» Task details
How many of the lines below contain "caption"? Answer with that number alone.

» Information supplied
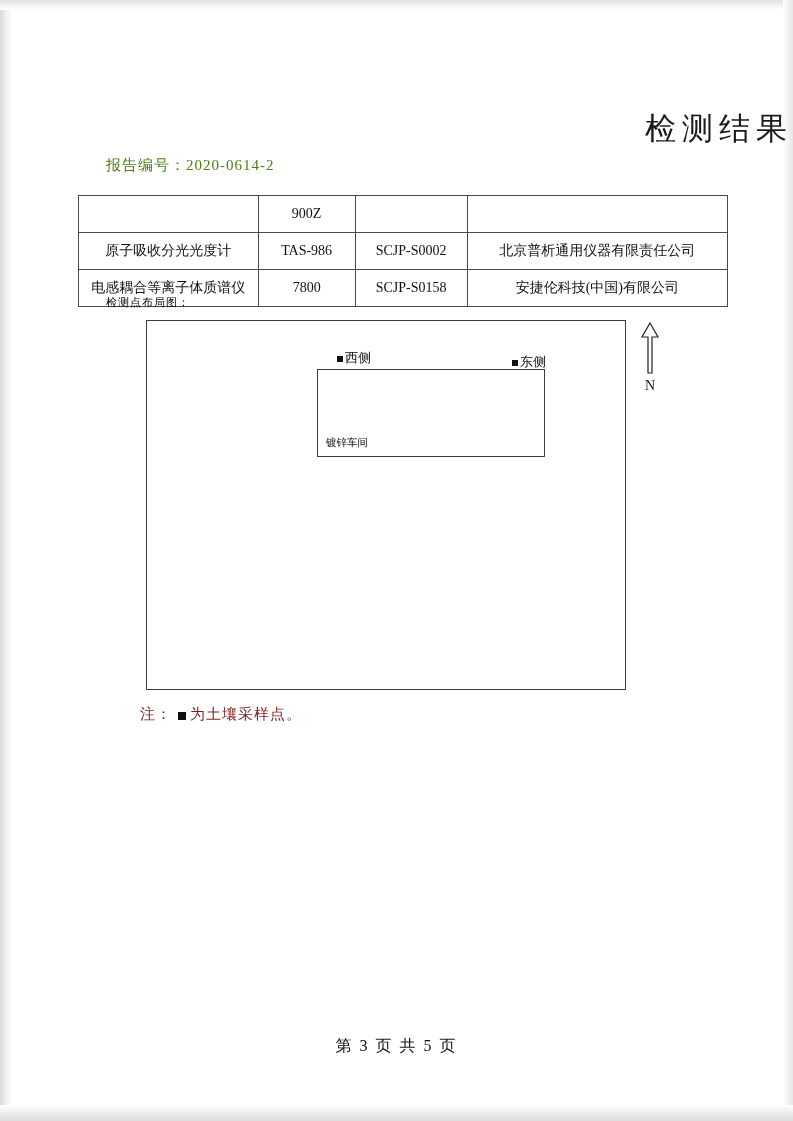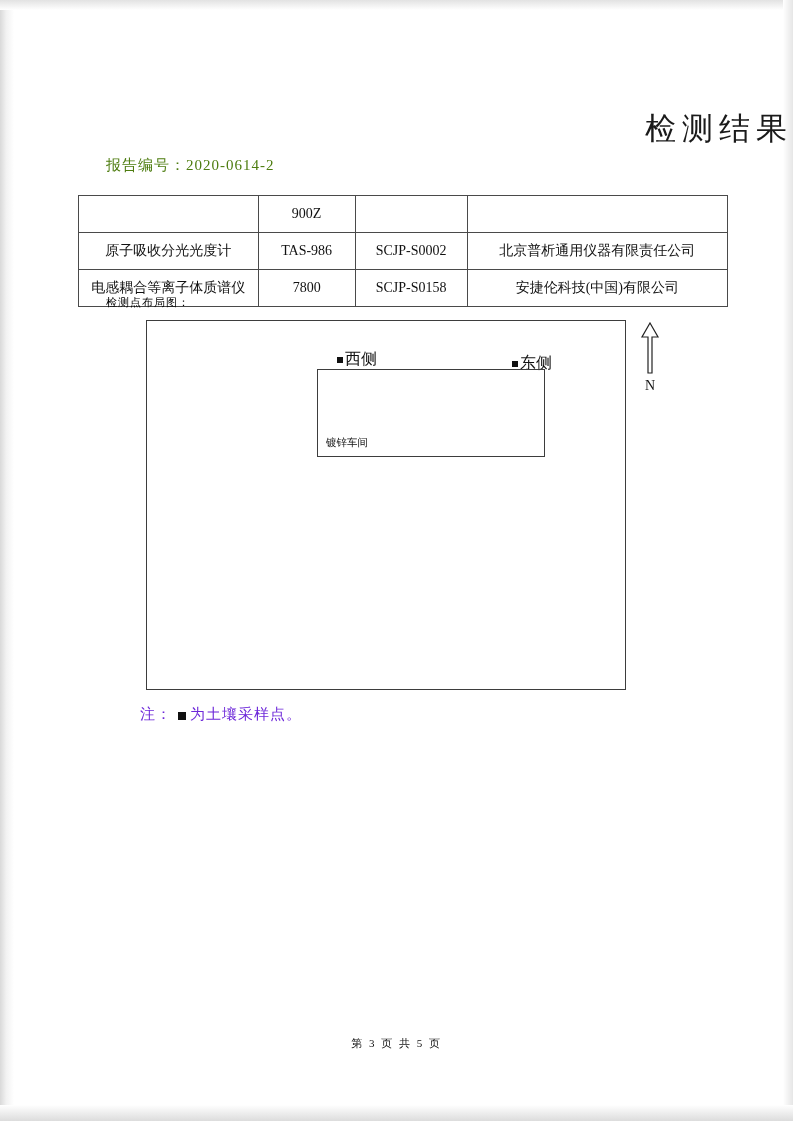--- a/index.html
+++ b/index.html
@@ -125,7 +125,7 @@
   }
   .sample-point {
     position: absolute;
-    font-size: 16px;
+    font-size: 13px;
     color: #111;
     white-space: nowrap;
   }

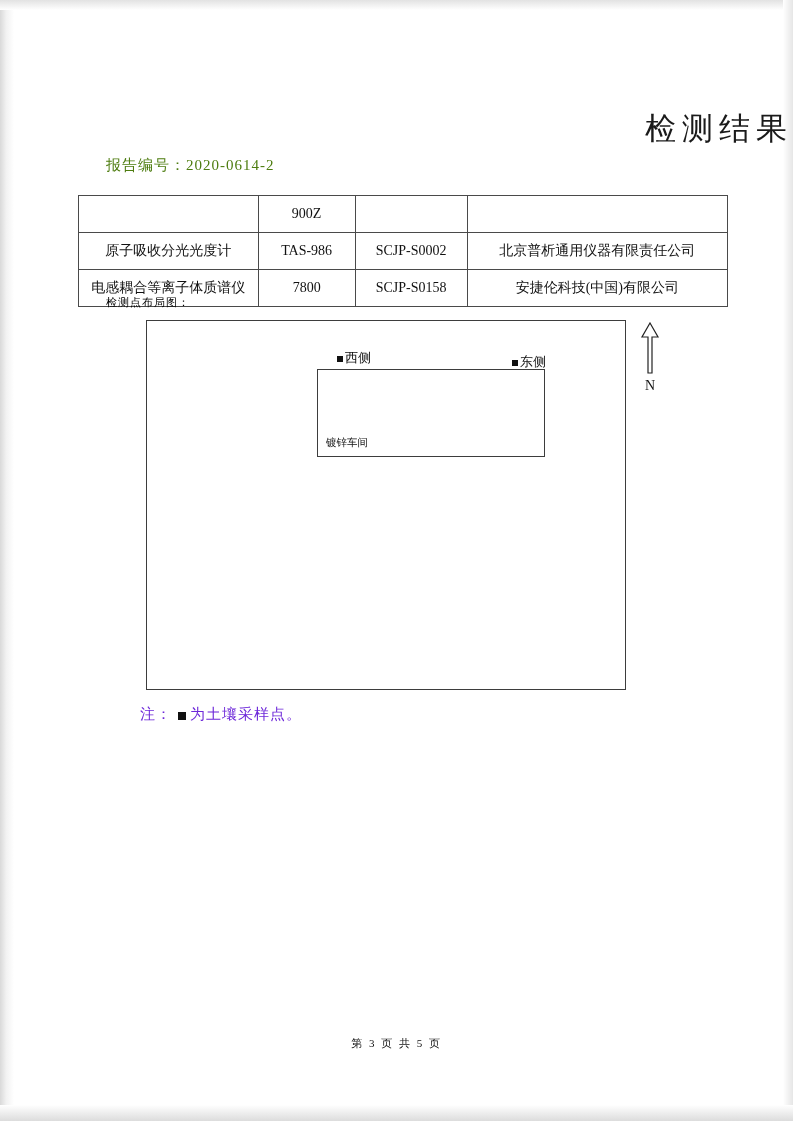--- a/index.html
+++ b/index.html
@@ -161,7 +161,7 @@
     top: 705px;
     font-size: 15px;
     letter-spacing: 1px;
-    color: #6d28d9;
+    color: #7f1d1d;
   }
   .note .marker {
     display: inline-block;

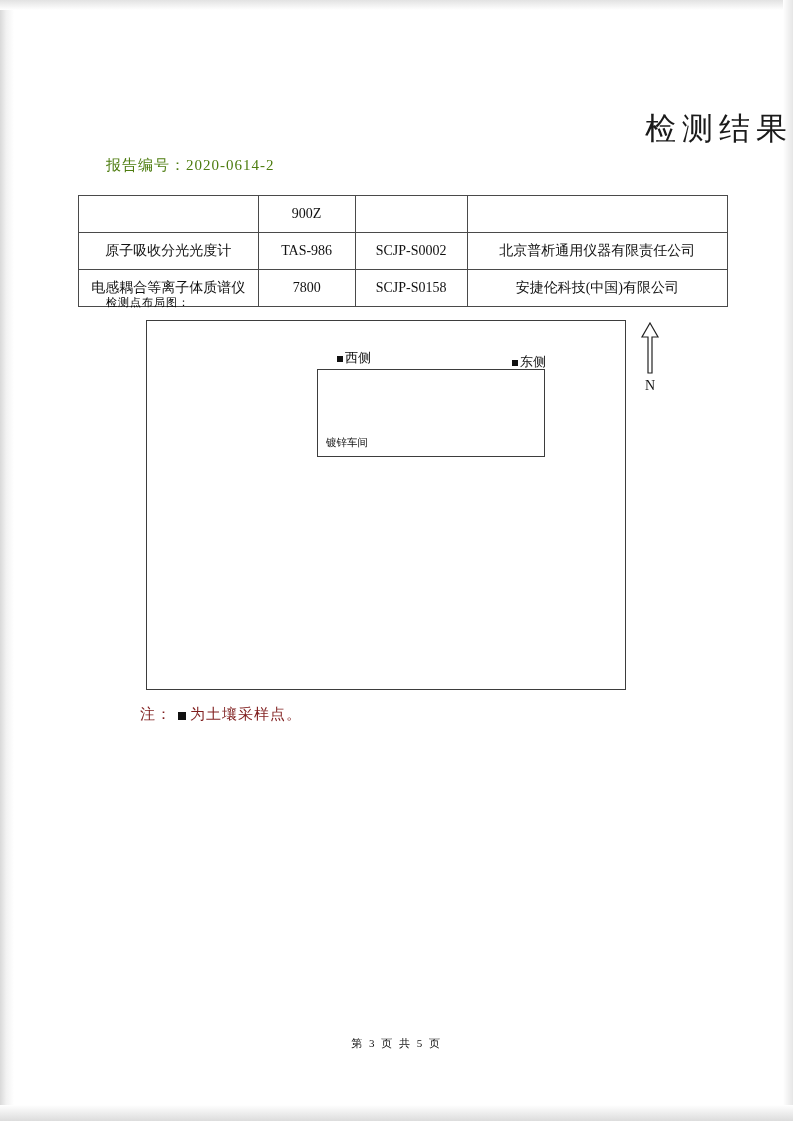--- a/index.html
+++ b/index.html
@@ -178,7 +178,7 @@
     top: 1036px;
     width: 793px;
     text-align: center;
-    font-size: 11px;
+    font-size: 16px;
     letter-spacing: 2px;
     color: #111;
   }

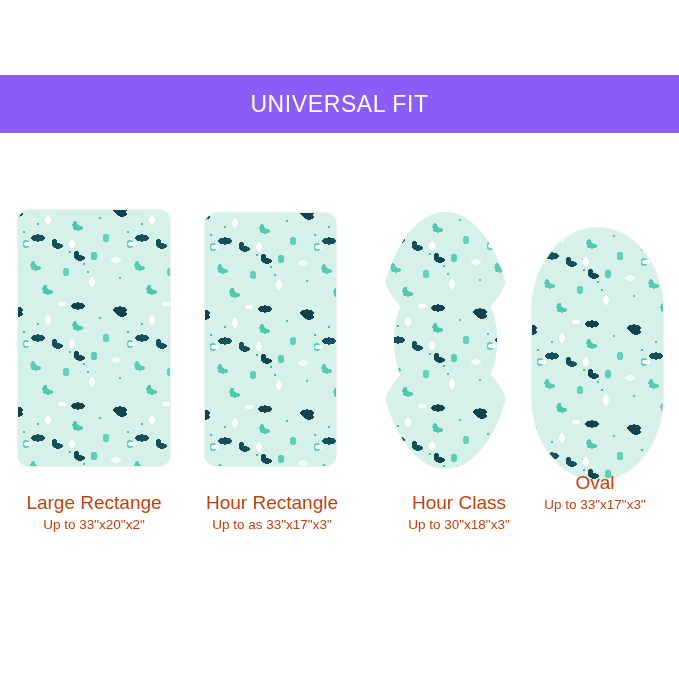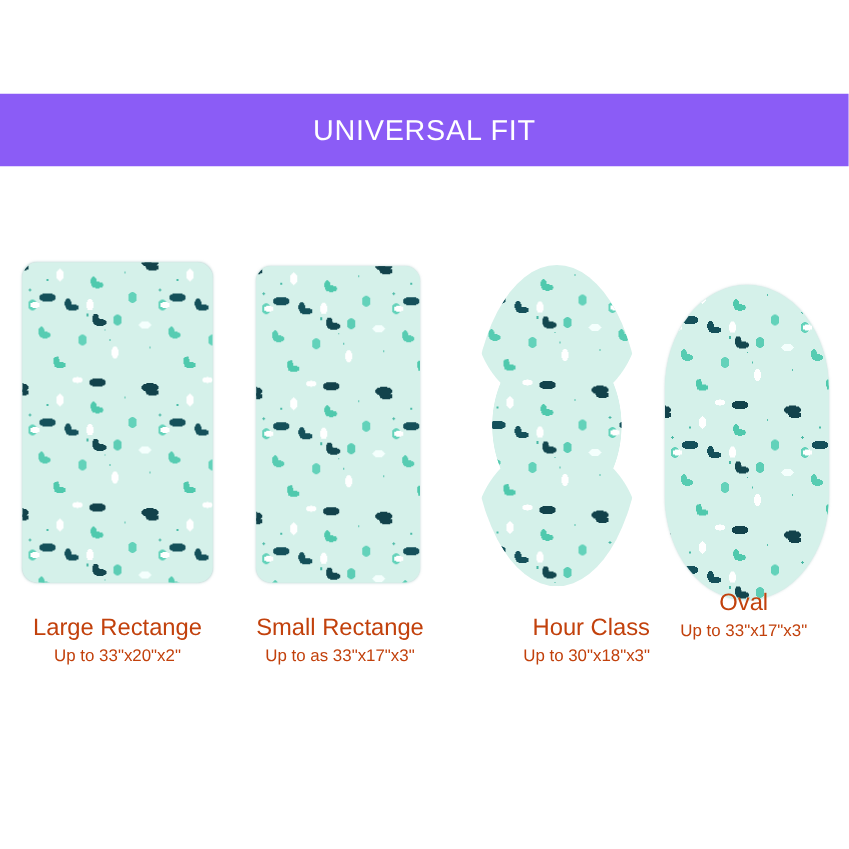--- a/index.html
+++ b/index.html
@@ -191,7 +191,7 @@
 </div>
 
 <div class="caption" style="left:182px;top:492px;width:180px;">
-  <div class="name">Small Rectange</div>
+  <div class="name">Hour Rectangle</div>
   <div class="size">Up to as 33"x17"x3"</div>
 </div>
 

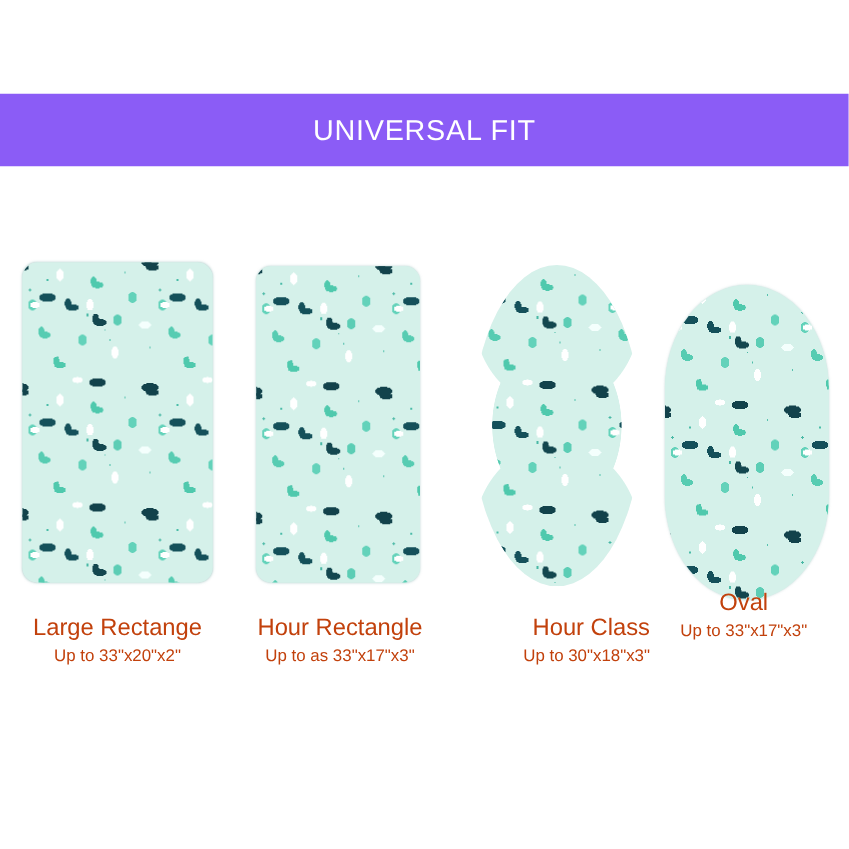--- a/index.html
+++ b/index.html
@@ -195,7 +195,7 @@
   <div class="size">Up to as 33"x17"x3"</div>
 </div>
 
-<div class="caption" style="left:348px;top:492px;width:172px;text-align:right;">
+<div class="caption" style="left:373px;top:492px;width:172px;">
   <div class="name">Hour Class</div>
   <div class="size">Up to 30"x18"x3"</div>
 </div>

» Problem solution
3